Карл, разумеется, достал для них фальшивые документы. У него везде есть верные люди. Он сказал — бумажки обошлись чертовски дорого, но это ерунда. Главное, все эти удостоверения и справки будут работать не хуже настоящих. Собственно говоря, они и есть настоящие, только выписаны на людей, которых никогда не существовало. Теперь Рэнди, Триша и Джереми будут Вессонами (эту фамилию Карл нашел в телефонной книге), а жить они будут в Огайо. Рэнди уже снял там подходящий дом и купил кое-что из вещей.
Триша, кстати, довольно умная девчонка. Когда мы узнали, что она хочет стать судебным репортером и даже ходит на специальные курсы, мы чуть животики не надорвали от смеха. Подумать только, она будет сидеть в суде и прилежно записывать все, что говорят легавые, адвокаты и судьи. Хотя и сама Триша, и Рэнди, и мы тоже чуть не каждый день нарушаем все существующие законы. Ну или почти все…
Но потом Карл сказал, что такая работа будет хорошим прикрытием. И мы успокоились. У Рэнди, кстати, с работой тоже все в порядке. Он всегда был талантливым коммерсантом — я даже думаю, что ему не составило бы труда продать эскимосам несколько тонн снега. Рэнди умеет убеждать, к тому же он делает это спокойно, не вопит и не брызжет слюной, как поступают порой неопытные коммивояжеры. Недавно он устроился в автомагазин и, похоже, нашел себя. Начальство его ценит, коллеги уважают. Никто из них, конечно, ни за что не поверил бы, если бы им сказали, что Рэнди воспитывает сына знаменитых на всю страну Карла Уингерта и Флоры Штиммель — тех самых анархистов-террористов, которых ФБР и правительство безуспешно разыскивают уже столько лет.
Еще Карл велел Рэнди и Трише ходить в церковь как будто они верующие. Рэнди-то не возражал, но Триша сказала — она не желает иметь никаких дел с богом, который способен заставить ни в чем не повинного ребенка пройти через то, через что довелось пройти ей. В конце концов, она, конечно, согласилась притворяться верующей, потому что Карл сказал: это нужно для того, чтобы ничем не выделяться, чтобы выглядеть как все люди. А для них это теперь самое важное!

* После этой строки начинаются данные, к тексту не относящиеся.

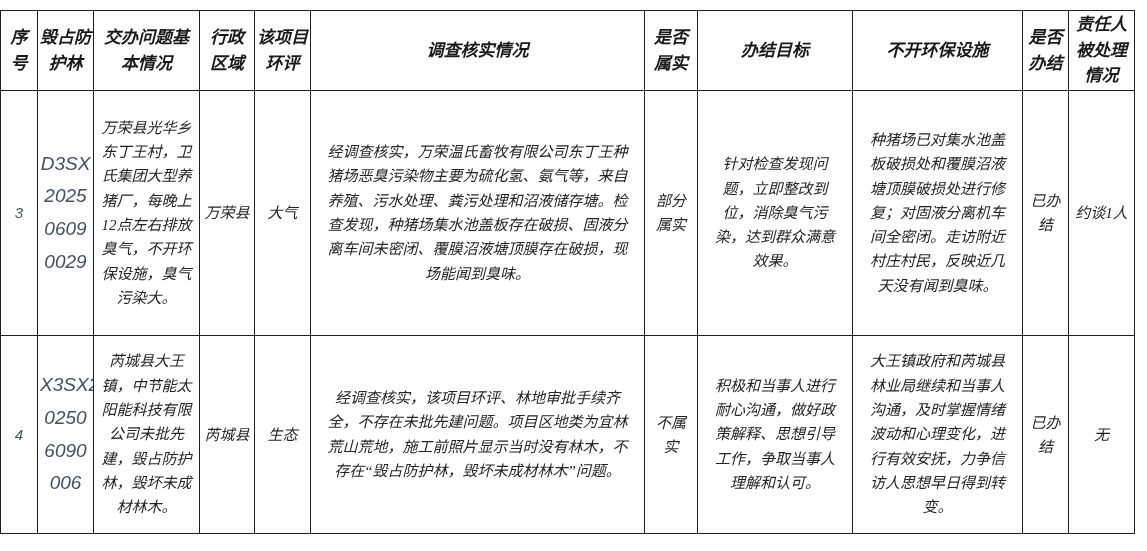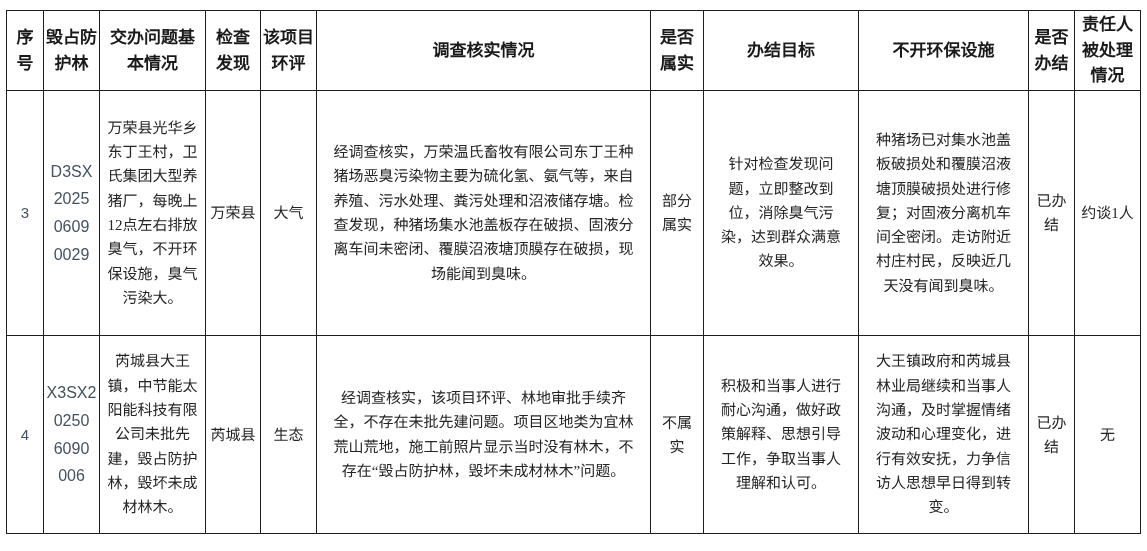"序号" .doc-table { font-style: none -> italic; left: 6px -> 0 }
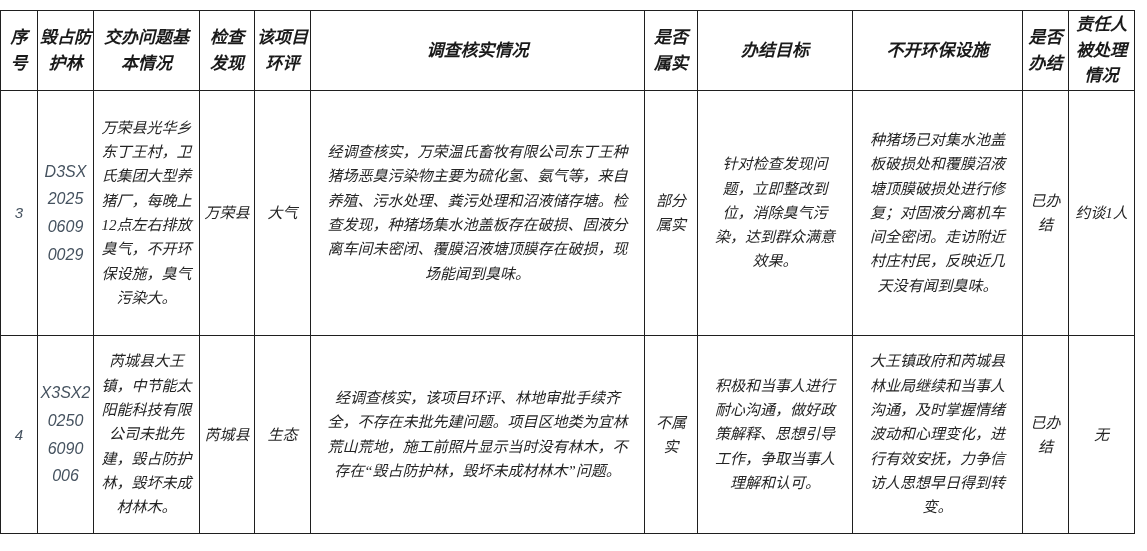"检查发现" th { text: 检查发现 -> 行政区域 }
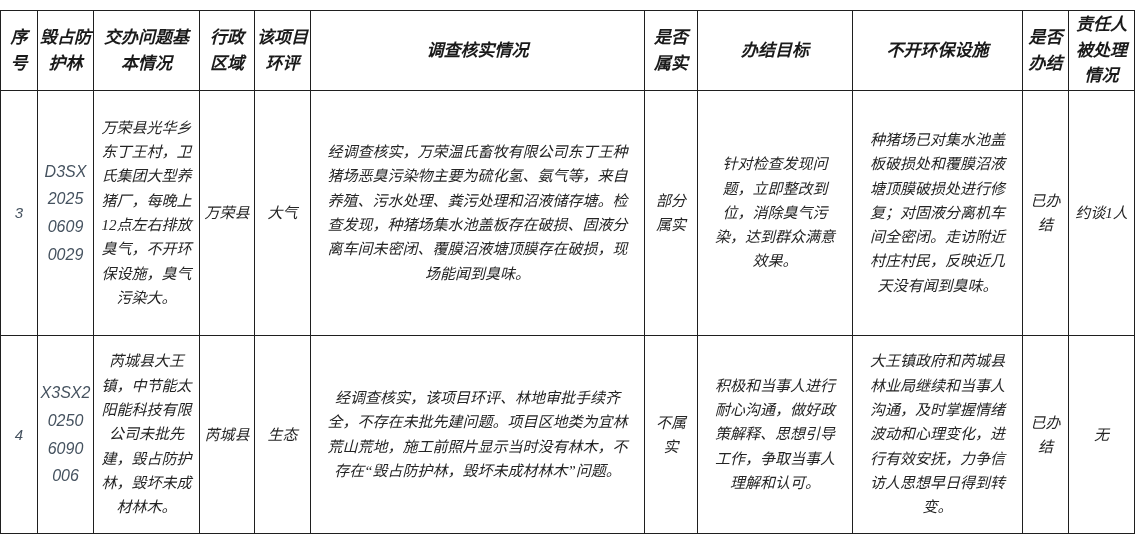"D3SX" .code { font-size: 16px -> 19px }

Осенью Джереми пойдет в подготовительный класс, и мы решили, что Рэнди и Триша сразу запишутся в родительский комитет. У меня буквально разрывается сердце, стоит мне только подумать — меня не будет рядом, когда Джереми пойдет в первый класс. Надеюсь, он не станет плакать. Карл говорит, что нет. Он называет его «настоящим маленьким солдатом», потому что Джереми не заплакал, даже когда мы с ним прощались (хотя губы у него дрожали — я видела!).
Наш сын знает, что у Карла в отношении него большие планы. И он понимает, почему нам нельзя жить вместе. А еще Джереми знает (я, во всяком случае, повторяла ему это достаточно часто), что, хотя теперь ему придется жить с Рэнди и Тришей и делать вид, будто он — их ребенок, его настоящими родителями все равно остаемся мы с Карлом. Джереми может — и должен! — называть Рэнди и Тришу папой и мамой, но на самом деле он наш сын, и этого ничто не может изменить. Он наша плоть и кровь, и мы его любим.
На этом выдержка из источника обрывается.